On Zakynthos, Jakob can finally begin to put his life back together again. He is, however, haunted by memories of Bella, a gifted pianist. It is Bella who ultimately becomes Jakob's Beatrice as he begins his fascination with the poetry that will play a central role in the balance of his life.
Athos, himself a widower, and Jakob, an orphan, seem to find in each other what they thought they had forever lost: a sense of family and abiding love and trust. As Athos finds joy in raising Jakob, Jakob finds joy in the values Athos seeks to instill in him: the love of language, scholarship and ethics.
Although Athos seeks to heal Jakob, he does not attempt to obliterate his past. Ïnstead, Athos encourages Jakob to learn his Hebrew alphabet, telling him it is the future he is remembering rather than the past. As Jakob practices both the twisting and ornate letters of Hebrew and Greek, Athos tells him that both languages contain the "ancient loneliness of ruins."
The narrative eventually moves from Greece to Toronto where Jakob becomes the product of his love for the late Bella and the teachings of Athos. The love given him so freely by both will serve as a continuum for the rest of Jakob's life as he realizes that the best teachers encourage, not the mind, but the heart. Jakob comes to know that Athos instilled in him the necessity of love and, that, to honor both Athos and Bella he must resolve a "perpetual thirst."
The story closes with the character of Ben, a young professor who has become fascinated by both Jakob and his work. Their relationship is reminiscent of the relationship of Leopold Bloom and Stephen Dedalus in James Joyce's Ulysses. Ben's family was the very antithesis of the relationship shared by Athos and Jakob. In Ben's family there was no energy, no love, no sadness. Ben seeks strength and purpose in Jakob's life and in his words, words that have the ability to transmute the horror of war and the loss of family.

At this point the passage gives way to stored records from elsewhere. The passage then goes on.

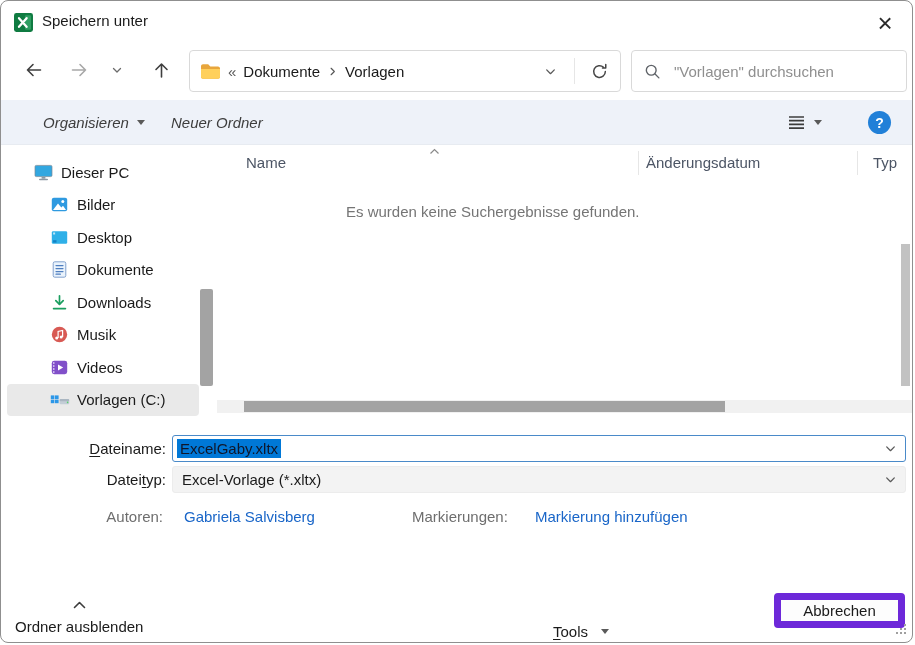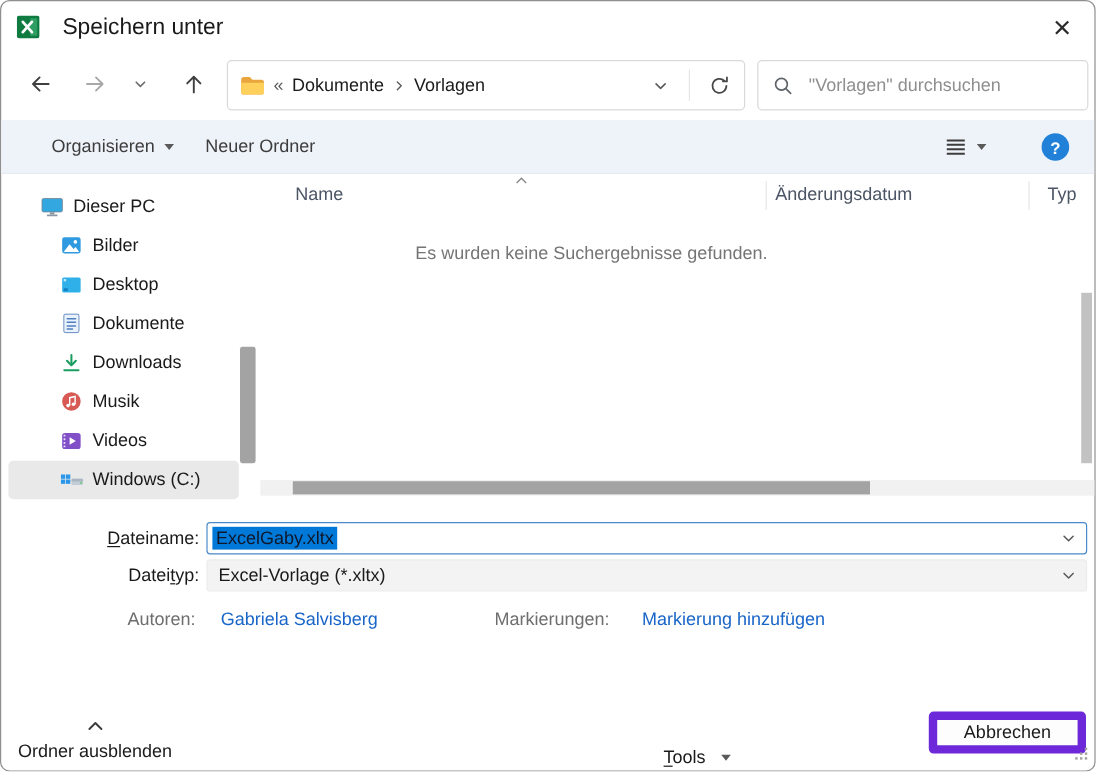--- a/index.html
+++ b/index.html
@@ -12,7 +12,7 @@
   
   .titlebar{position:absolute;top:0;left:0;right:0;height:44px;}
   .app-icon{position:absolute;left:13px;top:12px;width:19px;height:19px;}
-  .win-title{position:absolute;left:51px;top:11px;font-size:19px;}
+  .win-title{position:absolute;left:41px;top:11px;font-size:15px;}
   .close-btn{position:absolute;right:3px;top:1px;width:48px;height:42px;display:flex;
     align-items:center;justify-content:center;font-size:26px;font-weight:300;color:#2b2b2b;}
   

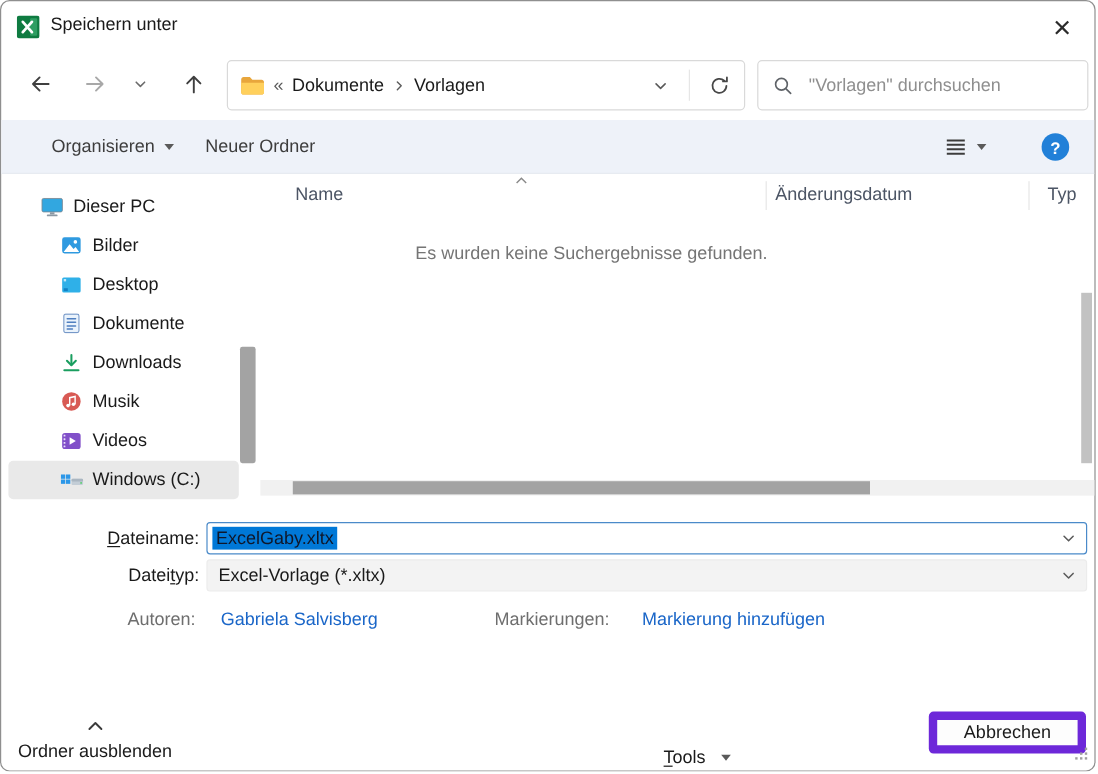--- a/index.html
+++ b/index.html
@@ -38,7 +38,7 @@
   
   .toolbar{position:absolute;top:99px;left:0;right:0;height:45px;
     background:var(--toolbar_bg,#eef2f9);border-bottom:1px solid #e7ebf1;}
-  .tb-item{position:absolute;top:0;height:45px;display:flex;align-items:center;gap:8px;color:#3d3d3d;}
+  .tb-item{position:absolute;top:0;height:45px;display:flex;align-items:center;gap:8px;color:#3d3d3d;font-style:italic;}
   .tb-organize{left:42px;}
   .tb-newfolder{left:170px;}
   .tb-view{right:90px;gap:9px;}

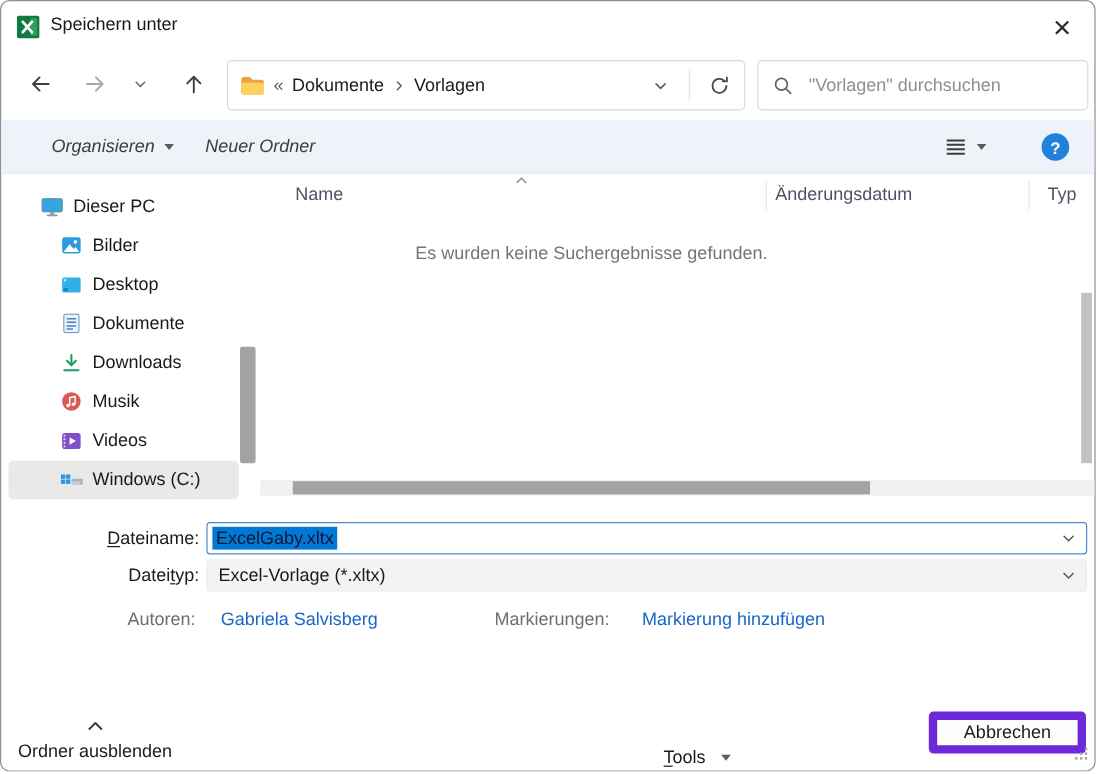--- a/index.html
+++ b/index.html
@@ -293,7 +293,7 @@
             <circle cx="17.6" cy="10.4" r="0.8" fill="#57d06a"></circle>
           </svg>
       </span>
-      <span class="si-label">Windows (C:)</span>
+      <span class="si-label">Vorlagen (C:)</span>
     </div>
   </div>
   <div class="side-scrollthumb"></div>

Words that have the power to speak that which, heretofore, has remained unspoken.
Fugitive Pieces is a beautiful novel, a meditation on love and loss and grief and solace. It is a quiet book but one that is immensely profound. Anne Michaels is a gifted poet and with Fugitive Pieces she proves that she is an extraordinary gifted writer of prose as well.

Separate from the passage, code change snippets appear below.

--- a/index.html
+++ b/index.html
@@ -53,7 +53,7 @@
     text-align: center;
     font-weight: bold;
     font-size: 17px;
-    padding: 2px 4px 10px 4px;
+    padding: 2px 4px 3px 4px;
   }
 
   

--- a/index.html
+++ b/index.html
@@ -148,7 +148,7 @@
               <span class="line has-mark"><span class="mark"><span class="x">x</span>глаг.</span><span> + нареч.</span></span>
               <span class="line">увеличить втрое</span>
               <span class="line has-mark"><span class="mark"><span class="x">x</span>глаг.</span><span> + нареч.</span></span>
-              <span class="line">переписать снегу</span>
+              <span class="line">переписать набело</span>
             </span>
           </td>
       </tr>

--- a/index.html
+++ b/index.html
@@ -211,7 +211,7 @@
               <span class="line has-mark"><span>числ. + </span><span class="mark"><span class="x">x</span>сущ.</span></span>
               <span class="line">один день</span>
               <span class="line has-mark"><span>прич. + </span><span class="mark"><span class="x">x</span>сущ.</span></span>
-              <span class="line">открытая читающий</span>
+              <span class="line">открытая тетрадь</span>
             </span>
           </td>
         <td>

Breathtaking piece of work.
This is an absolutely mesmerising novel. The language is beautiful and the emotions and bonds are expertly conveyed resulting in the sense that you are spiritually attached to the characters. The story is a reflection of the actions of humankind and as a result the myriad of emotions drawn to the surface by this book are delectable, abhorrent and everything in between.
You are so wrong!
Fugitive pieces is one of the best books I have ever read. It is beautiful not just because of the poetic language but because it addresses so many fundamental human issues that affect all of us. Jacob's journey through life covers many aspects that will affect all of us at some time like loss, living with the uncertainty of knowing what happened to people who died, the struggle to cope with a normal existence after trauma, finding happiness late in life, I could go on. Michaels tackles bigger issues too like what happened to the children of survivors, how our parents' often had a life that we knew nothing about and how we often have to forgive ourselves for having a poor relationship with our parents. Essentially it is about the fragile web that binds us all and makes us human. It is not a 'sequential' novel as such. It moves along at its own pace and almost appears to be the thought of the narrator. it does not have a 'plot' (most good novels don't, you might notice) and it is not essentially a book ABOUT the holocaust. I agree, if you want to read a book about the Holocaust, buy Primo Levi. If you want to read a beautiful, provocative book about humanity and the fragility of life, buy this one. I wish I could have written it!